DESCRIPTION OF THE TASK: Every record below is to be restated word for word, and no picture is to be copied.

RECORDED DATA:
────────────────

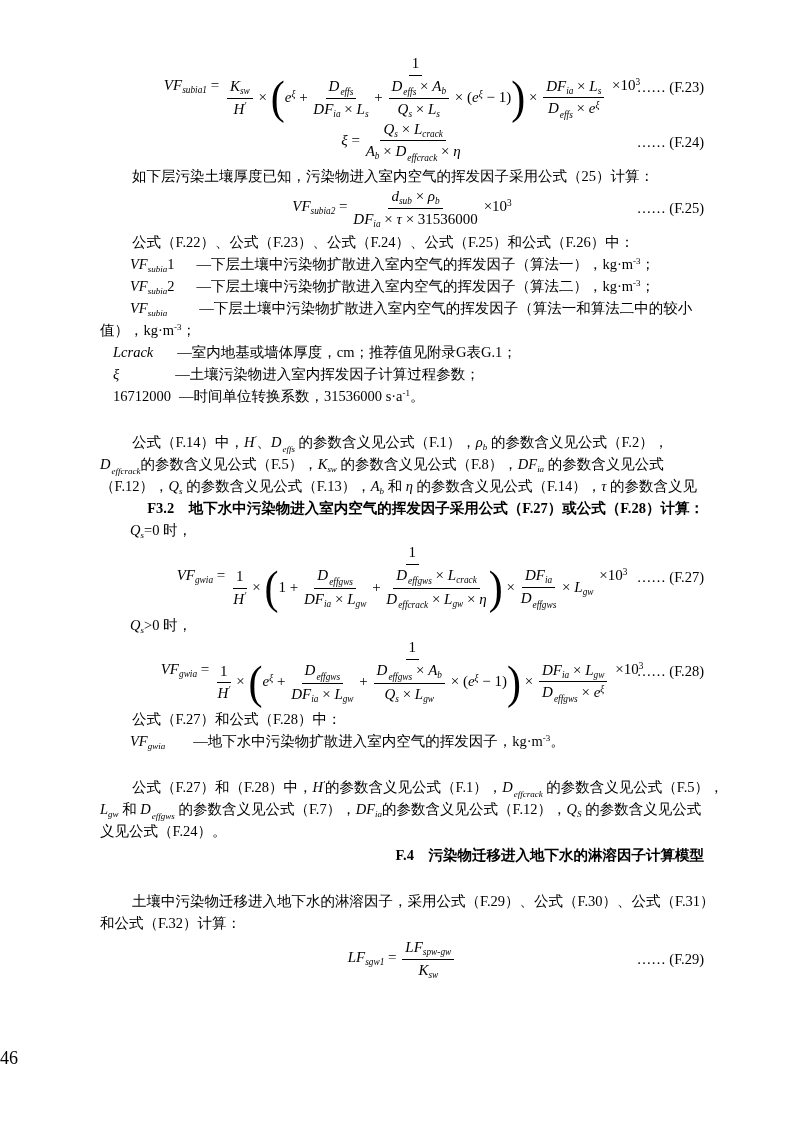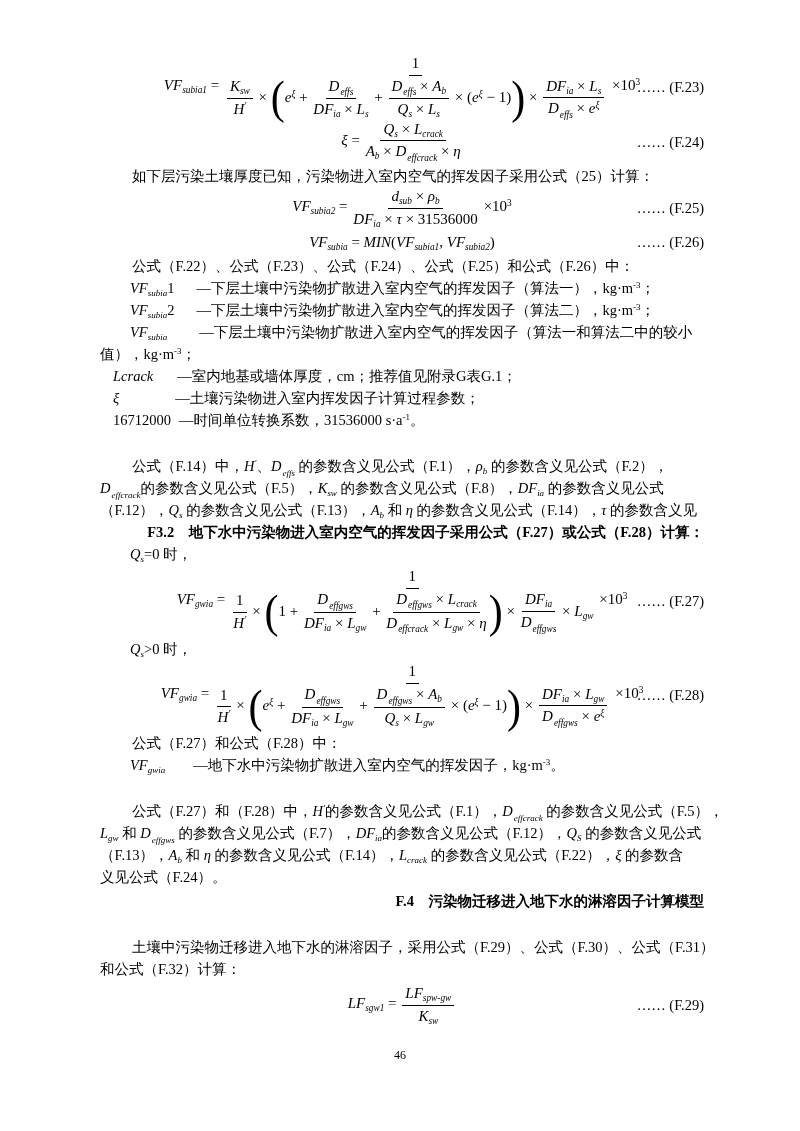--- a/index.html
+++ b/index.html
@@ -28,21 +28,21 @@
          font-size:0.62em;line-height:1.1;vertical-align:-0.5em;margin-left:1px;font-style:italic;}
   .stack .ssup,.stack .ssub{display:block;}
   .frac{display:inline-flex;flex-direction:column;align-items:center;vertical-align:middle;
         margin:0 2px;line-height:1.3;}
   .fnum{border-bottom:1px solid #000;padding:0 3px 1px 3px;white-space:nowrap;}
   .fden{padding-top:1px;white-space:nowrap;}
   .bigp{font-size:280%;vertical-align:middle;line-height:1;display:inline-block;
         transform:scaleY(1.08);font-weight:300;}
   .prow{display:inline-block;vertical-align:middle;white-space:nowrap;}
   .mt2{margin-top:2px;}.mt4{margin-top:4px;}
-  .pagenum{position:absolute;left:0;top:1048px;width:100%;text-align:center;font-size:12px;}
+  .pagenum{position:absolute;left:0;top:1048px;width:100%;text-align:left;font-size:18px;}
 </style>
 </head>
 <body>
 
 <div class="page">
   <div class="content">
 
     <div class="eq-row">
       <span class="math"><span class="it">VF</span><sub class="it">subia1</sub><span class="rm"> = </span><span class="frac">
             <span class="fnum"><span class="rm">1</span></span>
@@ -86,24 +86,20 @@
     <div class="line ind32 mt2"><span class="rm">如下层污染土壤厚度已知，污染物进入室内空气的挥发因子采用公式（25）计算：</span></div>
 
     <div class="eq-row">
       <span class="math"><span class="it">VF</span><sub class="it">subia2</sub><span class="rm"> = </span><span class="frac">
             <span class="fnum"><span class="it">d</span><sub class="it">sub</sub><span class="rm"> × </span><span class="it">ρ</span><sub class="it">b</sub></span>
             <span class="fden"><span class="it">DF</span><sub class="it">ia</sub><span class="rm"> × </span><span class="it">τ</span><span class="rm"> × 31536000</span></span>
           </span><span class="rm"> ×10</span><sup class="rm">3</sup></span>
       <span class="eqnum">…… (F.25)</span>
     </div>
 
-    <div class="eq-row mt2">
-      <span class="math"><span class="it">VF</span><sub class="it">subia</sub><span class="rm"> = </span><span class="it">MIN</span><span class="rm">(</span><span class="it">VF</span><sub class="it">subia1</sub><span class="rm">,  </span><span class="it">VF</span><sub class="it">subia2</sub><span class="rm">)</span></span>
-      <span class="eqnum">…… (F.26)</span>
-    </div>
 
     <div class="line ind32 mt2"><span class="rm">公式（F.22）、公式（F.23）、公式（F.24）、公式（F.25）和公式（F.26）中：</span></div>
     <div class="line ind30"><span class="it">VF</span><sub class="it">subia</sub><span class="rm">1</span><span style="display: inline-block; width: 22px;"></span><span class="rm">—下层土壤中污染物扩散进入室内空气的挥发因子（算法一），kg·m</span><sup class="rm">-3</sup><span class="rm">；</span></div>
     <div class="line ind30"><span class="it">VF</span><sub class="it">subia</sub><span class="rm">2</span><span style="display: inline-block; width: 22px;"></span><span class="rm">—下层土壤中污染物扩散进入室内空气的挥发因子（算法二），kg·m</span><sup class="rm">-3</sup><span class="rm">；</span></div>
     <div class="line ind30"><span class="it">VF</span><sub class="it">subia</sub><span style="display: inline-block; width: 32px;"></span><span class="rm">—下层土壤中污染物扩散进入室内空气的挥发因子（算法一和算法二中的较小</span></div>
     <div class="line"><span class="rm">值），kg·m</span><sup class="rm">-3</sup><span class="rm">；</span></div>
     <div class="line ind13"><span class="it">Lcrack</span><span style="display: inline-block; width: 24px;"></span><span class="rm">—室内地基或墙体厚度，cm；推荐值见附录G表G.1；</span></div>
     <div class="line ind13"><span class="it">ξ</span><span style="display: inline-block; width: 56px;"></span><span class="rm">—土壤污染物进入室内挥发因子计算过程参数；</span></div>
     <div class="line ind13"><span class="rm">16712000</span><span style="display: inline-block; width: 8px;"></span><span class="rm">—时间单位转换系数，31536000 s·a</span><sup class="rm">-1</sup><span class="rm">。</span></div>
 
@@ -188,21 +184,20 @@
     <div class="line ind30"><span class="it">VF</span><sub class="it">gwia</sub><span style="display: inline-block; width: 28px;"></span><span class="rm">—地下水中污染物扩散进入室内空气的挥发因子，kg·m</span><sup class="rm">-3</sup><span class="rm">。</span></div>
 
     <div class="line ind32"><span class="rm">公式（F.27）和（F.28）中，</span><span class="it">H</span><sup class="it">′</sup><span class="rm">的参数含义见公式（F.1），</span><span class="it">D</span><span class="stack">
           <span class="ssup">eff</span>
           <span class="ssub">crack</span>
         </span><span class="rm"> 的参数含义见公式（F.5），</span></div>
     <div class="line"><span class="it">L</span><sub class="it">gw</sub><span class="rm"> 和 </span><span class="it">D</span><span class="stack">
           <span class="ssup">eff</span>
           <span class="ssub">gws</span>
         </span><span class="rm"> 的参数含义见公式（F.7），</span><span class="it">DF</span><sub class="it">ia</sub><span class="rm">的参数含义见公式（F.12），</span><span class="it">Q</span><sub class="it">S</sub><span class="rm"> 的参数含义见公式</span></div>
-    <div class="line"><span class="rm">（F.13），</span><span class="it">A</span><sub class="it">b</sub><span class="rm"> 和 </span><span class="it">η</span><span class="rm"> 的参数含义见公式（F.14），</span><span class="it">L</span><sub class="it">crack</sub><span class="rm"> 的参数含义见公式（F.22），</span><span class="it">ξ</span><span class="rm"> 的参数含</span></div>
     <div class="line"><span class="rm">义见公式（F.24）。</span></div>
 
     <div class="line bold mt2">F.4　污染物迁移进入地下水的淋溶因子计算模型</div>
 
     <div class="line ind32"><span class="rm">土壤中污染物迁移进入地下水的淋溶因子，采用公式（F.29）、公式（F.30）、公式（F.31）</span></div>
     <div class="line"><span class="rm">和公式（F.32）计算：</span></div>
 
     <div class="eq-row mt4">
       <span class="math"><span class="it">LF</span><sub class="it">sgw1</sub><span class="rm"> = </span><span class="frac">
             <span class="fnum"><span class="it">LF</span><sub class="it">spw-gw</sub></span>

────────────────

TASK SOLUTION:
--- a/index.html
+++ b/index.html
@@ -28,21 +28,21 @@
          font-size:0.62em;line-height:1.1;vertical-align:-0.5em;margin-left:1px;font-style:italic;}
   .stack .ssup,.stack .ssub{display:block;}
   .frac{display:inline-flex;flex-direction:column;align-items:center;vertical-align:middle;
         margin:0 2px;line-height:1.3;}
   .fnum{border-bottom:1px solid #000;padding:0 3px 1px 3px;white-space:nowrap;}
   .fden{padding-top:1px;white-space:nowrap;}
   .bigp{font-size:280%;vertical-align:middle;line-height:1;display:inline-block;
         transform:scaleY(1.08);font-weight:300;}
   .prow{display:inline-block;vertical-align:middle;white-space:nowrap;}
   .mt2{margin-top:2px;}.mt4{margin-top:4px;}
-  .pagenum{position:absolute;left:0;top:1048px;width:100%;text-align:center;font-size:12px;}
+  .pagenum{position:absolute;left:0;top:1048px;width:100%;text-align:left;font-size:18px;}
 </style>
 </head>
 <body>
 
 <div class="page">
   <div class="content">
 
     <div class="eq-row">
       <span class="math"><span class="it">VF</span><sub class="it">subia1</sub><span class="rm"> = </span><span class="frac">
             <span class="fnum"><span class="rm">1</span></span>
@@ -86,24 +86,20 @@
     <div class="line ind32 mt2"><span class="rm">如下层污染土壤厚度已知，污染物进入室内空气的挥发因子采用公式（25）计算：</span></div>
 
     <div class="eq-row">
       <span class="math"><span class="it">VF</span><sub class="it">subia2</sub><span class="rm"> = </span><span class="frac">
             <span class="fnum"><span class="it">d</span><sub class="it">sub</sub><span class="rm"> × </span><span class="it">ρ</span><sub class="it">b</sub></span>
             <span class="fden"><span class="it">DF</span><sub class="it">ia</sub><span class="rm"> × </span><span class="it">τ</span><span class="rm"> × 31536000</span></span>
           </span><span class="rm"> ×10</span><sup class="rm">3</sup></span>
       <span class="eqnum">…… (F.25)</span>
     </div>
 
-    <div class="eq-row mt2">
-      <span class="math"><span class="it">VF</span><sub class="it">subia</sub><span class="rm"> = </span><span class="it">MIN</span><span class="rm">(</span><span class="it">VF</span><sub class="it">subia1</sub><span class="rm">,  </span><span class="it">VF</span><sub class="it">subia2</sub><span class="rm">)</span></span>
-      <span class="eqnum">…… (F.26)</span>
-    </div>
 
     <div class="line ind32 mt2"><span class="rm">公式（F.22）、公式（F.23）、公式（F.24）、公式（F.25）和公式（F.26）中：</span></div>
     <div class="line ind30"><span class="it">VF</span><sub class="it">subia</sub><span class="rm">1</span><span style="display: inline-block; width: 22px;"></span><span class="rm">—下层土壤中污染物扩散进入室内空气的挥发因子（算法一），kg·m</span><sup class="rm">-3</sup><span class="rm">；</span></div>
     <div class="line ind30"><span class="it">VF</span><sub class="it">subia</sub><span class="rm">2</span><span style="display: inline-block; width: 22px;"></span><span class="rm">—下层土壤中污染物扩散进入室内空气的挥发因子（算法二），kg·m</span><sup class="rm">-3</sup><span class="rm">；</span></div>
     <div class="line ind30"><span class="it">VF</span><sub class="it">subia</sub><span style="display: inline-block; width: 32px;"></span><span class="rm">—下层土壤中污染物扩散进入室内空气的挥发因子（算法一和算法二中的较小</span></div>
     <div class="line"><span class="rm">值），kg·m</span><sup class="rm">-3</sup><span class="rm">；</span></div>
     <div class="line ind13"><span class="it">Lcrack</span><span style="display: inline-block; width: 24px;"></span><span class="rm">—室内地基或墙体厚度，cm；推荐值见附录G表G.1；</span></div>
     <div class="line ind13"><span class="it">ξ</span><span style="display: inline-block; width: 56px;"></span><span class="rm">—土壤污染物进入室内挥发因子计算过程参数；</span></div>
     <div class="line ind13"><span class="rm">16712000</span><span style="display: inline-block; width: 8px;"></span><span class="rm">—时间单位转换系数，31536000 s·a</span><sup class="rm">-1</sup><span class="rm">。</span></div>
 
@@ -188,21 +184,20 @@
     <div class="line ind30"><span class="it">VF</span><sub class="it">gwia</sub><span style="display: inline-block; width: 28px;"></span><span class="rm">—地下水中污染物扩散进入室内空气的挥发因子，kg·m</span><sup class="rm">-3</sup><span class="rm">。</span></div>
 
     <div class="line ind32"><span class="rm">公式（F.27）和（F.28）中，</span><span class="it">H</span><sup class="it">′</sup><span class="rm">的参数含义见公式（F.1），</span><span class="it">D</span><span class="stack">
           <span class="ssup">eff</span>
           <span class="ssub">crack</span>
         </span><span class="rm"> 的参数含义见公式（F.5），</span></div>
     <div class="line"><span class="it">L</span><sub class="it">gw</sub><span class="rm"> 和 </span><span class="it">D</span><span class="stack">
           <span class="ssup">eff</span>
           <span class="ssub">gws</span>
         </span><span class="rm"> 的参数含义见公式（F.7），</span><span class="it">DF</span><sub class="it">ia</sub><span class="rm">的参数含义见公式（F.12），</span><span class="it">Q</span><sub class="it">S</sub><span class="rm"> 的参数含义见公式</span></div>
-    <div class="line"><span class="rm">（F.13），</span><span class="it">A</span><sub class="it">b</sub><span class="rm"> 和 </span><span class="it">η</span><span class="rm"> 的参数含义见公式（F.14），</span><span class="it">L</span><sub class="it">crack</sub><span class="rm"> 的参数含义见公式（F.22），</span><span class="it">ξ</span><span class="rm"> 的参数含</span></div>
     <div class="line"><span class="rm">义见公式（F.24）。</span></div>
 
     <div class="line bold mt2">F.4　污染物迁移进入地下水的淋溶因子计算模型</div>
 
     <div class="line ind32"><span class="rm">土壤中污染物迁移进入地下水的淋溶因子，采用公式（F.29）、公式（F.30）、公式（F.31）</span></div>
     <div class="line"><span class="rm">和公式（F.32）计算：</span></div>
 
     <div class="eq-row mt4">
       <span class="math"><span class="it">LF</span><sub class="it">sgw1</sub><span class="rm"> = </span><span class="frac">
             <span class="fnum"><span class="it">LF</span><sub class="it">spw-gw</sub></span>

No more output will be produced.